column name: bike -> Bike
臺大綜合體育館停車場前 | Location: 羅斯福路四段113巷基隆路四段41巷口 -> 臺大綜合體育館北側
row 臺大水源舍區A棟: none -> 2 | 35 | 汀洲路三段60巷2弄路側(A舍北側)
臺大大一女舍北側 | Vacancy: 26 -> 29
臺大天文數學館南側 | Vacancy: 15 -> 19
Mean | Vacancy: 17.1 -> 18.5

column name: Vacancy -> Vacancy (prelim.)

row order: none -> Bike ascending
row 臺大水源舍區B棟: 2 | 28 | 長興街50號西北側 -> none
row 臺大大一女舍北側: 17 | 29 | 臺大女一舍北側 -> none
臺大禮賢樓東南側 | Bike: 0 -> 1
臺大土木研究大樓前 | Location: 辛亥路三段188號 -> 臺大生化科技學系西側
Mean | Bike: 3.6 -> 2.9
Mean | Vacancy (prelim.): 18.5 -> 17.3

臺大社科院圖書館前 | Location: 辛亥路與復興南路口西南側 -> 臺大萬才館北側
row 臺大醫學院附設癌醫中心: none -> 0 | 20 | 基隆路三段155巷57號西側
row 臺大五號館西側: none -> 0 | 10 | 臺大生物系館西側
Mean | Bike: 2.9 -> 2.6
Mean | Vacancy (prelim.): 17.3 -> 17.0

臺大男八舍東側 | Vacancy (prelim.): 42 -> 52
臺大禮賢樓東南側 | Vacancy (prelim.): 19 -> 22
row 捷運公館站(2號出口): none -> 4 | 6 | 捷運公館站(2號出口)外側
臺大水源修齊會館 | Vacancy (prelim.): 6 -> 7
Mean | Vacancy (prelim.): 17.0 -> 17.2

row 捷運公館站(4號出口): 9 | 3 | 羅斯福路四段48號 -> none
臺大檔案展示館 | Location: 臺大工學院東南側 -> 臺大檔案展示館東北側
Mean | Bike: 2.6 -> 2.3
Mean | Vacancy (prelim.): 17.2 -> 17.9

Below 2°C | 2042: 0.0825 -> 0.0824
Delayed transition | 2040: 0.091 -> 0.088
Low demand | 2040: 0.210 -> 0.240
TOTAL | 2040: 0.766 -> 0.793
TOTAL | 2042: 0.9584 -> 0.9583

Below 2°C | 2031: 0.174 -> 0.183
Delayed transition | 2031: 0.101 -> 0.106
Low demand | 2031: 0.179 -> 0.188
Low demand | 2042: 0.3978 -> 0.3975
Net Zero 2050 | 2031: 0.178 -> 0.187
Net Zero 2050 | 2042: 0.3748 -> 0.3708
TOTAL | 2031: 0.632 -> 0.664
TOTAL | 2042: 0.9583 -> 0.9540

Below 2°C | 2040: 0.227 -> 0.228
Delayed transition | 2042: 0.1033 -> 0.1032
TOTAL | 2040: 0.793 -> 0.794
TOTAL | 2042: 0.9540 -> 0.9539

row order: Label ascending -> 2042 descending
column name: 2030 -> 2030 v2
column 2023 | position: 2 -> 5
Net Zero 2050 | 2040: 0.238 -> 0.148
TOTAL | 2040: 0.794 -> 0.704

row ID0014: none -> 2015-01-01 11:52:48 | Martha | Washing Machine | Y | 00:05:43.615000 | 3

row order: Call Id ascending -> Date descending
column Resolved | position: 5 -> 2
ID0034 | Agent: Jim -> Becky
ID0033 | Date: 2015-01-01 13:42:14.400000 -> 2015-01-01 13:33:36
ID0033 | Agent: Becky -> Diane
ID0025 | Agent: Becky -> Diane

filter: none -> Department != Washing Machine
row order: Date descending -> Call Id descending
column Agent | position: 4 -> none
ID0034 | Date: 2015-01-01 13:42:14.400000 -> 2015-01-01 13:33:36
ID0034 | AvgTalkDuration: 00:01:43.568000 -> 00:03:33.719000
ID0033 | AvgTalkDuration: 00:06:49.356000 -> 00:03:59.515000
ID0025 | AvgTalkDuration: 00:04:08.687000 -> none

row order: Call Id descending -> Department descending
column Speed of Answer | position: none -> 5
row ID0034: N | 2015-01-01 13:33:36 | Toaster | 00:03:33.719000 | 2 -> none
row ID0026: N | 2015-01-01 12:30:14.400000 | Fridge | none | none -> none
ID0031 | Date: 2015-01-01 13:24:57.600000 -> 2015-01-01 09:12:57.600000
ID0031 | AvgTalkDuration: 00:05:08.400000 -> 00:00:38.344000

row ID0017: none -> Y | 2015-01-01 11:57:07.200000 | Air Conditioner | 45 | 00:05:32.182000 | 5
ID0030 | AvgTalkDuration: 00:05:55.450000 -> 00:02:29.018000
_ _ _
Report every line from the material above that mentions the word "Location".

■ **Solved exercise**:
臺大綜合體育館停車場前 | Location: 羅斯福路四段113巷基隆路四段41巷口 -> 臺大綜合體育館北側
臺大土木研究大樓前 | Location: 辛亥路三段188號 -> 臺大生化科技學系西側
臺大社科院圖書館前 | Location: 辛亥路與復興南路口西南側 -> 臺大萬才館北側
臺大檔案展示館 | Location: 臺大工學院東南側 -> 臺大檔案展示館東北側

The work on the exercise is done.